• [TASK BRIEF]: Set down each record below exactly as it stands. Pictures are not part of the copy.

*** Opening of EXERCISE MATERIAL ***

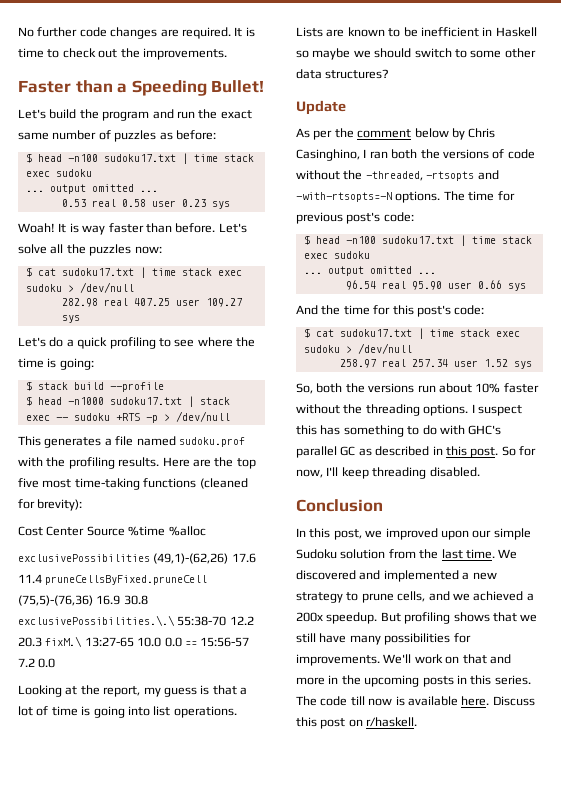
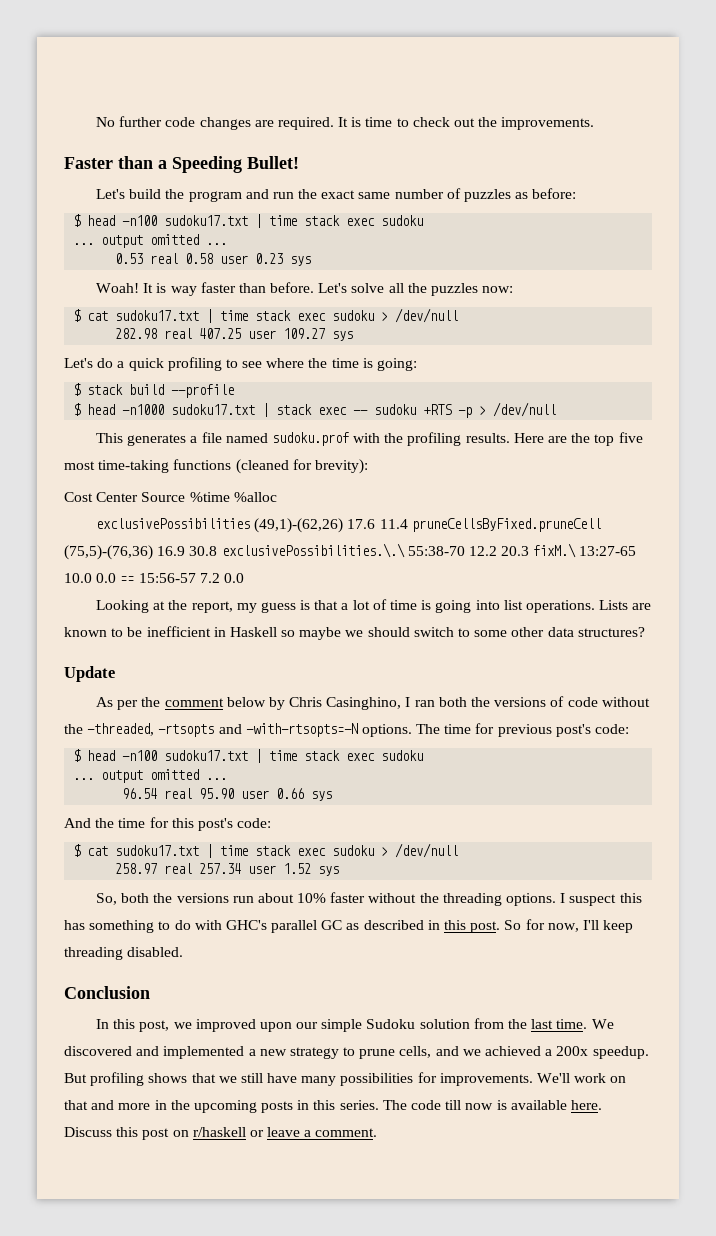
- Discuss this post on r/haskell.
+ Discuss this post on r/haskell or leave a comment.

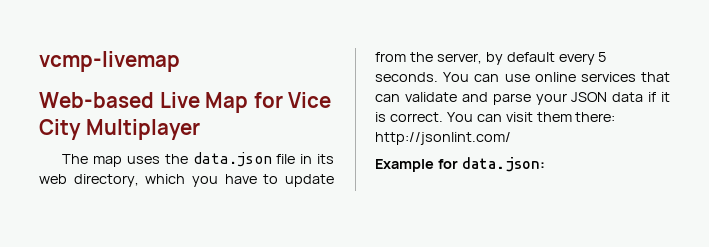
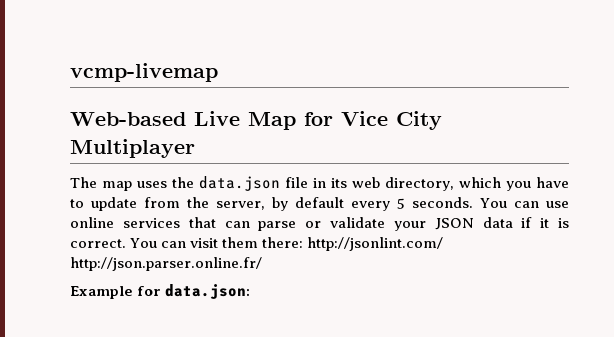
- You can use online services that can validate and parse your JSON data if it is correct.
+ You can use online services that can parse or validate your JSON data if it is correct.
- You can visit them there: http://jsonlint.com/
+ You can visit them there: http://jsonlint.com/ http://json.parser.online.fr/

*** Close of EXERCISE MATERIAL ***

• [OUTPUT OF THE EXERCISE]:
- Discuss this post on r/haskell.
+ Discuss this post on r/haskell or leave a comment.

- You can use online services that can validate and parse your JSON data if it is correct.
+ You can use online services that can parse or validate your JSON data if it is correct.
- You can visit them there: http://jsonlint.com/
+ You can visit them there: http://jsonlint.com/ http://json.parser.online.fr/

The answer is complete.